Figure 4.2. Gnuplot treats missing values differently, depending on the value of the `datafile missing` option and the `plot` syntax. The data file is shown in listing 4.5.

4.3.5. Strings in data files

Gnuplot can read and process text fields found in input files. A valid text field can be any string of printable characters that doesn’t include blank spaces. If the string contains blanks, it must be enclosed in double quotes to prevent gnuplot from interpreting the blanks as column separators. (Single quotes don’t work!) The enclosing double quotes are stripped off and aren’t part of the field’s value. If a field contains whitespace and is protected by enclosing double quotes, it must not contain double quotes as part of the string value. If you need to use quotation marks and blanks in the same string, you must use single quotes inside the string and double quotes to enclose the entire field. If you’ve designated a non-whitespace character as a column separator using set datafile separator (see the previous section), the same considerations apply: strings containing the separator must be protected with double quotes. Listing 4.6 shows some ways you can use strings in a data file.

Tip

You can include strings in data files. If the strings contain whitespace, they must be enclosed in double quotes. Single quotes won’t work.

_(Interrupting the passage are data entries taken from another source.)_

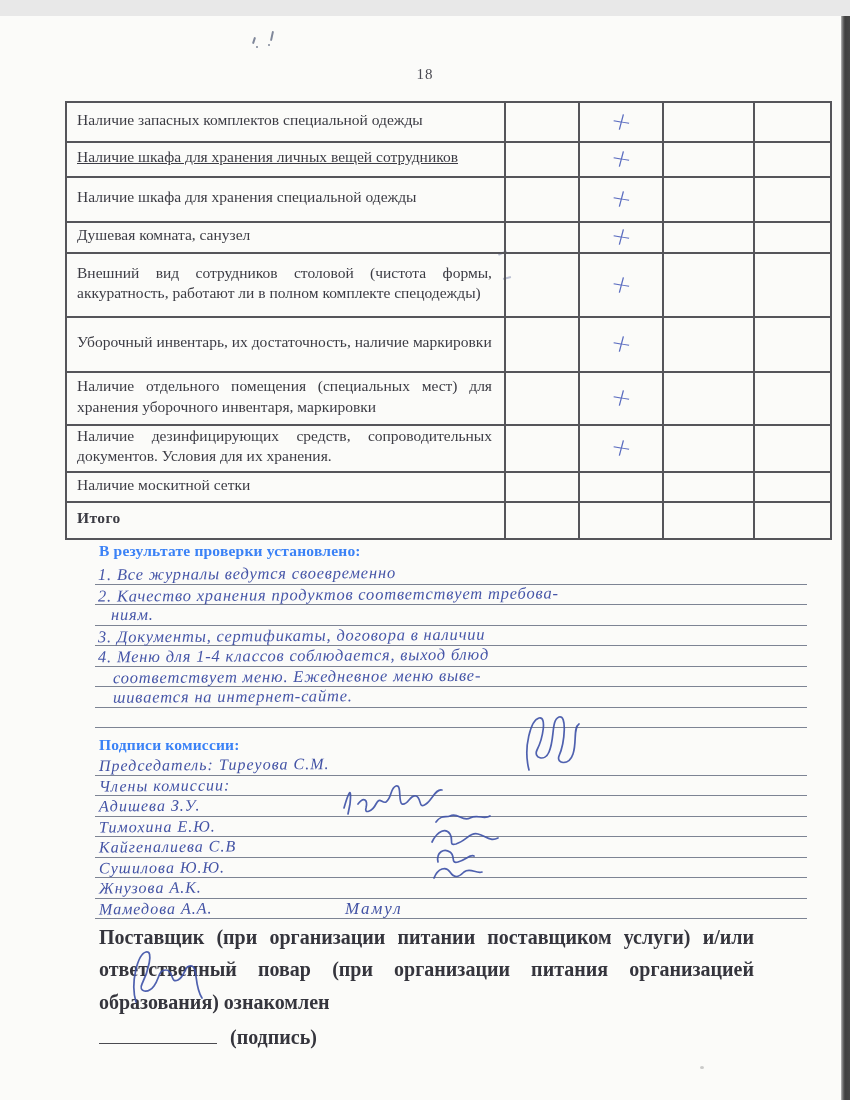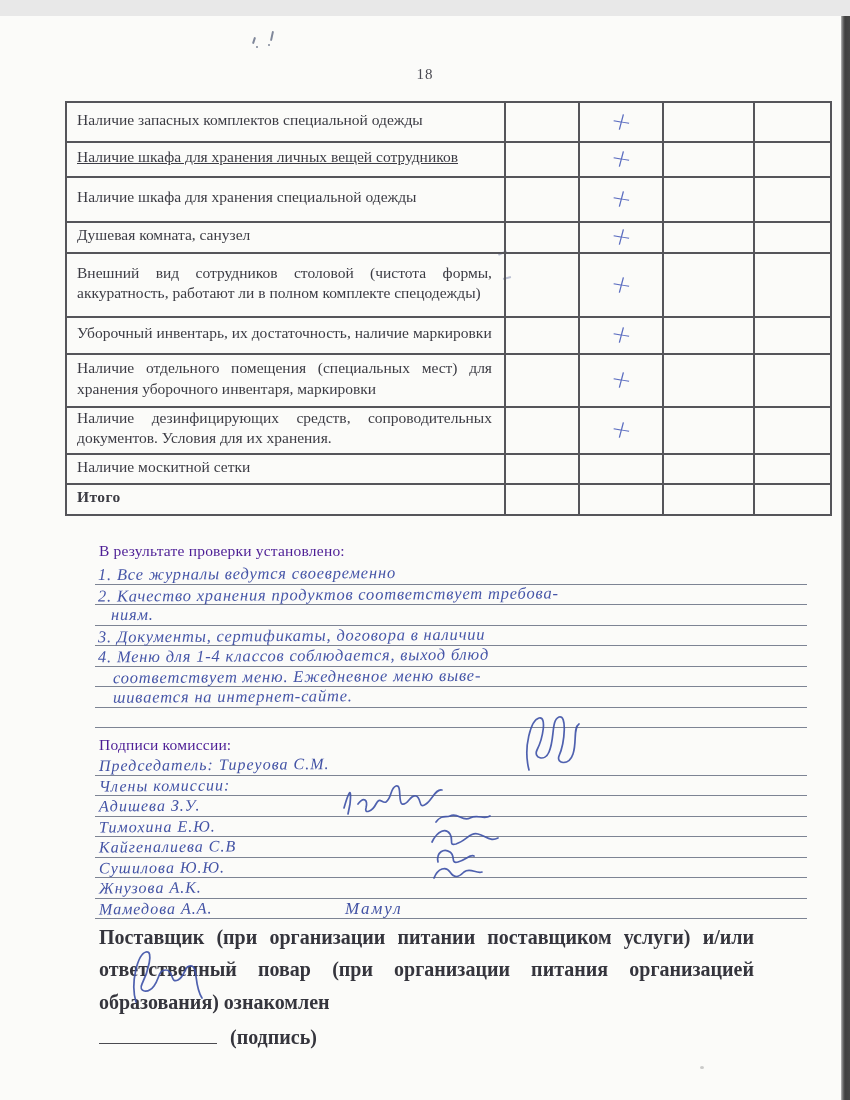--- a/index.html
+++ b/index.html
@@ -37,33 +37,33 @@
     border-collapse:collapse; table-layout:fixed;
   }
   table.checklist td{
     border:2px solid #55555a; vertical-align:middle;
     font-size:15.5px; line-height:1.32; color:#3c3c44;
   }
   td.c1{width:415px; padding:0 12px 4px 10px; text-align:justify; text-align-last:left;}
   td.c2{width:70px;} td.c3{width:80px; text-align:center;}
   td.c4{width:87px;} td.c5{width:73px;}
   tr.r1{height:40px;} tr.r2{height:35px;text-decoration:underline;} tr.r3{height:45px;} tr.r4{height:31px;}
-  tr.r5{height:64px;} tr.r6{height:37px;} tr.r7{height:53px;} tr.r8{height:44px;}
-  tr.r9{height:30px;} tr.r10{height:31px;}
+  tr.r5{height:64px;} tr.r6{height:55px;} tr.r7{height:53px;} tr.r8{height:44px;}
+  tr.r9{height:30px;} tr.r10{height:37px;}
   tr.r10 td.c1{font-weight:bold; letter-spacing:.4px;}
   .plus{
     display:inline-block; font-family:"DejaVu Sans", sans-serif;
     font-size:25px; font-weight:200; color:#5a6cc0;
     transform:rotate(9deg) skewX(-6deg); line-height:1;
   }
 
   
   .section-heading{
-    position:absolute; left:99px; font-weight:normal; font-size:15.5px;
-    color:#4c1d95; letter-spacing:.2px;
+    position:absolute; left:99px; font-weight:bold; font-size:15.5px;
+    color:#3b82f6; letter-spacing:.2px;
   }
   .hw-block{position:absolute; left:95px; width:712px;}
   .hw-line{
     position:relative; height:19.5px; line-height:19.5px;
     border-bottom:1.2px solid #7d8494;
     white-space:nowrap; overflow:visible;
   }
   .hw-text{
     font-family:"Liberation Serif", serif; font-style:italic;
     font-size:16.5px; color:#4656a8; letter-spacing:.8px;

Listing 4.6. Strings in data files need quotes only if they contain whitespace.

For more information on string handling, check section 5.1 in the next chapter.

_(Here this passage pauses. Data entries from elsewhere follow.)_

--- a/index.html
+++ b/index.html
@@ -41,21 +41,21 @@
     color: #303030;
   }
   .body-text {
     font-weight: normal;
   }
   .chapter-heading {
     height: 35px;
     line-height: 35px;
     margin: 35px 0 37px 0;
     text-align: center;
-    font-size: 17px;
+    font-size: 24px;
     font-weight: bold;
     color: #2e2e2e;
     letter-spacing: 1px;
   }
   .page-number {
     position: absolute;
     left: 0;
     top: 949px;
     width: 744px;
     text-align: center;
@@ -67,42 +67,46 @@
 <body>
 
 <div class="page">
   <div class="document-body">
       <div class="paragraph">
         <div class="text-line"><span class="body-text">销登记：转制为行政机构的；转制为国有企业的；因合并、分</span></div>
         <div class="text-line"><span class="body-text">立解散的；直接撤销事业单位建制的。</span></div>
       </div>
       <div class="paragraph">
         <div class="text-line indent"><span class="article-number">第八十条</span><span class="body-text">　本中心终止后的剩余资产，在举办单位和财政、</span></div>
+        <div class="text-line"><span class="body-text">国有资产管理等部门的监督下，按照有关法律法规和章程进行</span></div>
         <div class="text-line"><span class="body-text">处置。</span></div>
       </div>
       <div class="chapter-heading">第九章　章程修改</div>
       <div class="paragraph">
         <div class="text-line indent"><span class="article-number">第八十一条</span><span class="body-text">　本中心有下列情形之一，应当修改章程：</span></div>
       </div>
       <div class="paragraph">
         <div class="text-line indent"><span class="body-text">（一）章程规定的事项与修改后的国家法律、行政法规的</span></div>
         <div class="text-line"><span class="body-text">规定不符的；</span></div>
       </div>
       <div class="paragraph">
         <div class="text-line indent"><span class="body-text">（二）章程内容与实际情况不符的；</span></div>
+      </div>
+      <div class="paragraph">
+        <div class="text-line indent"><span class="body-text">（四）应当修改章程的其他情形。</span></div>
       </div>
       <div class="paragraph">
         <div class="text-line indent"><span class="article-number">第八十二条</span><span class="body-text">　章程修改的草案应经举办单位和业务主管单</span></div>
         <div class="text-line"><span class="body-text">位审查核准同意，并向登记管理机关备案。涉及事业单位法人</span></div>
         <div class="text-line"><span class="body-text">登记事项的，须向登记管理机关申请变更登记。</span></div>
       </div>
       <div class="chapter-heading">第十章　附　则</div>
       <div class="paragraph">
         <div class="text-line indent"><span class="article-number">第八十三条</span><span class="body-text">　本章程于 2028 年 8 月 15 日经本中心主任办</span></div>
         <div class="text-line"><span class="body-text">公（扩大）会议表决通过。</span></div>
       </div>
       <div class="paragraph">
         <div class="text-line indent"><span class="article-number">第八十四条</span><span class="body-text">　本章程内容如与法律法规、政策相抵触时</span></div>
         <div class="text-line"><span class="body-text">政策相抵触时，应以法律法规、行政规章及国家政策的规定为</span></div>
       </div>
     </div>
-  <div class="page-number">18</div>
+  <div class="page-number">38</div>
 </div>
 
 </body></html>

4.4. Accessing columns and pseudocolumns

In chapters 2 and 3, you saw how to access columns in using directives. Here, you’ll review what you know already and learn some new features. Table 4.2 summarizes all methods of accessing columns in gnuplot.

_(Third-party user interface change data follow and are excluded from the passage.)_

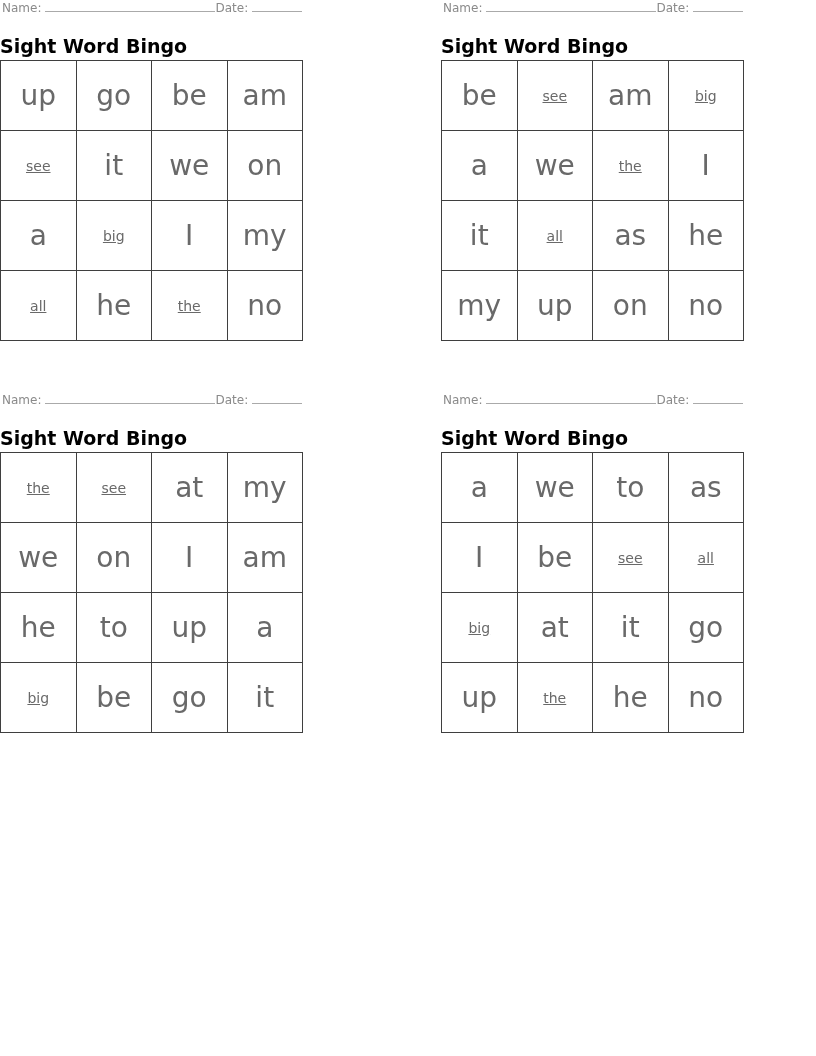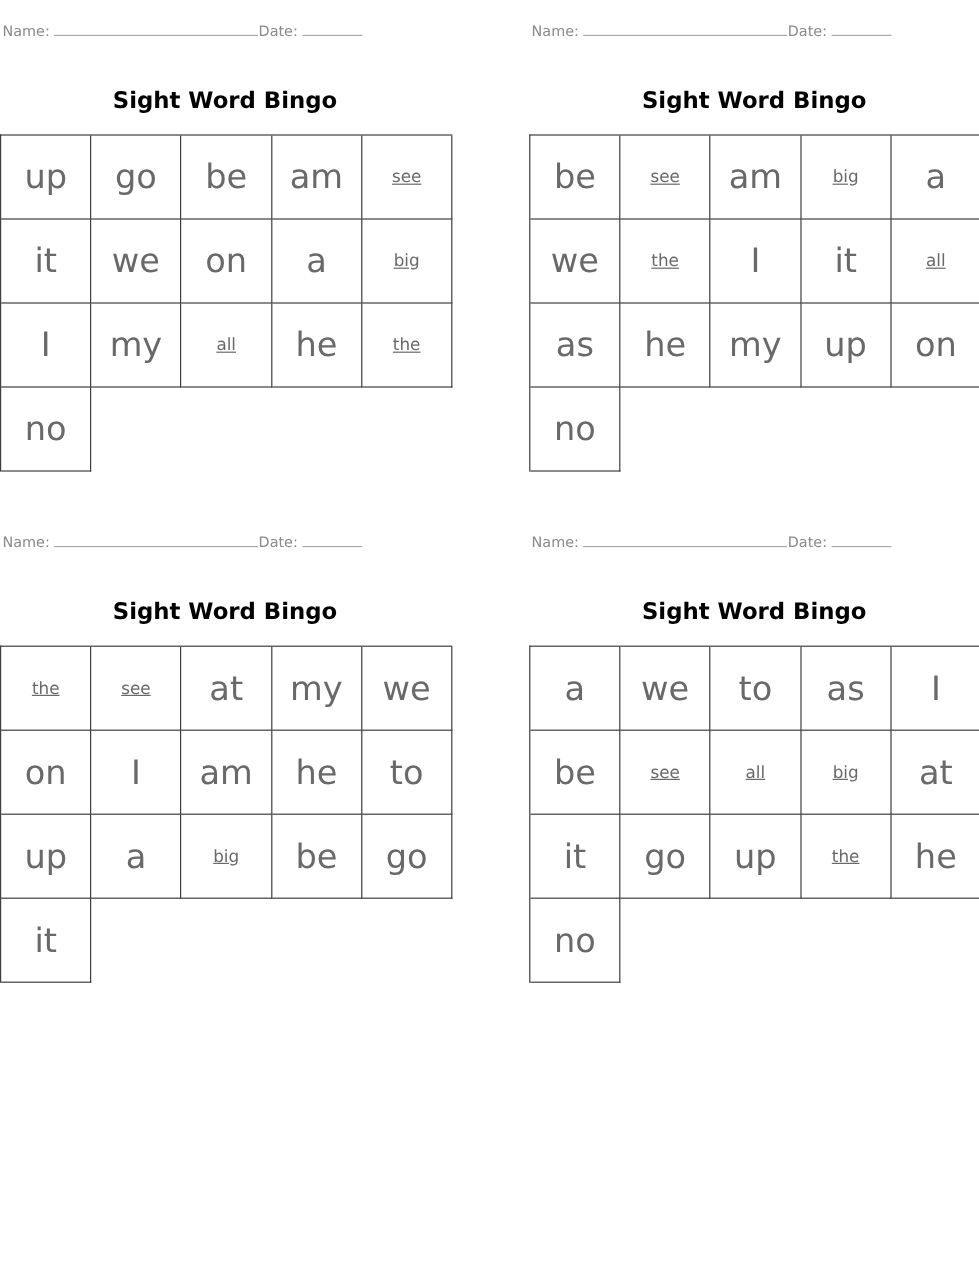--- a/index.html
+++ b/index.html
@@ -2,47 +2,47 @@
 <html><head>
 <meta charset="utf-8">
 <style>
   * { margin: 0; padding: 0; box-sizing: border-box; }
   html, body { background: #ffffff; }
   body {
     width: 816px; height: 1056px;
     font-family: "DejaVu Sans", "Liberation Sans", sans-serif;
     overflow: hidden;
   }
-  .sheet { position: relative; width: 816px; height: 1056px; padding-top: 18px; }
+  .sheet { position: relative; width: 816px; height: 1056px; padding-top: 0; }
   .card-row { display: flex; justify-content: space-between; width: 816px; }
   .card-row.second { margin-top: 51px; }
   .card { width: 375px; }
 
   .meta-row {
     display: flex; align-items: baseline;
     font-size: 12px; color: #8a8a8a;
     padding-left: 2px; height: 15px; line-height: 15px;
   }
   .meta-line { display: inline-block; border-bottom: 1px solid #aaaaaa; height: 12px; }
   .name-line { width: 170px; margin-left: 4px; }
   .date-label { }
   .date-line { width: 50px; margin-left: 4px; }
 
   .card-title {
-    margin-top: 38px;
-    text-align: center;
+    margin-top: 18px;
+    text-align: left;
     font-size: 19px; line-height: 26px;
     font-weight: 600; color: #000000;
   }
 
   .grid {
-    margin-top: 15px;
-    width: 377px;
+    margin-top: 1px;
+    width: 303px;
     display: grid;
-    grid-template-columns: repeat(5, 1fr);
+    grid-template-columns: repeat(4, 1fr);
     grid-auto-rows: 70px;
     border-top: 1px solid #3f3f3f;
     border-left: 1px solid #3f3f3f;
   }
   .cell {
     border-right: 1px solid #3f3f3f;
     border-bottom: 1px solid #3f3f3f;
     display: flex; align-items: center; justify-content: center;
     font-size: 28px; color: #696969;
   }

Table 4.2. Column-access methods, pseudocolumns, and column-access functions. (An entry in the first column in italics is a placeholder for any matching value. Non-italic entries must be used verbatim.)

Specifier	Example	Description
number	using 1:2	Accesses a column by its horizontal position in the file.
string	using "Height":"Weight"	Accesses a column by its name as given in the first non-comment line in the file.
0	using 0:2	Pseudocolumn, containing the record number (starting from zero) in the current data set.
-1	using -1:2	Pseudocolumn, containing the line number (starting from zero). Reset by a single blank line.
-2	using -2:2	Pseudocolumn, containing the index (starting from zero) of the current data set. Reset by a double blank line.
(expression)	using 1:($2+$3)	Inline transformation. The expression in parentheses is evaluated, and the value of the expression is plotted. The column values for the current record are available through the shorthands $1, $2, and so on.
(constant)	using 1:(1)	Same as the previous, but the expression is a constant, independent of the values in the data file.
(column(expression))	using 1:(column($3+1))	The argument to the column() function should be an expression that evaluates to an integer. The value of this expression is interpreted as a column number, and the column() function returns the value of the current record for the desired column as a numeric value. (For example, column(3) returns the current value of the third column as a numeric value.)
(column(string))	using 1:(column("Weight"))	If the argument to the column() function is a string, it’s interpreted as the name of a column (as given in the first non-comment line in the data file). The column() function returns the value of the current record for the desired column as a numeric value.
(stringcolumn(expression)) or (strcol(expression))	using 1:(stringcolumn( $3+1))	The argument to the stringcolumn() function should be an expression that evaluates to an integer. The stringcolumn() function returns the value of the current record for the desired column as a string value.
(stringcolumn(string)) or (strcol(string))	using 1:(stringcolumn( "ID"))	If the argument to the stringcolumn() function is a string, it’s interpreted as the name of a column (as given in the first non-comment line in the data file). The stringcolumn() function returns the value of the current record for the desired column as a string value.
(timecolumn(expression, formatstring))	using 1:(timecolumn(3, "%Y-%m-%d"))	Parses a column entry as a timestamp and returns the corresponding Unix epoch second as numeric value. The first argument must evaluate to an integer, identifying a column. The second argument specifies a time format, according to table 8.4 or 8.5.
(valid(expression))	using 1:(valid(2)?$2:$3)	The argument to the valid() function must be an expression that evaluates to an integer (not a string). The valid() function returns 1 if the current record for the identified column is a valid number or zero otherwise.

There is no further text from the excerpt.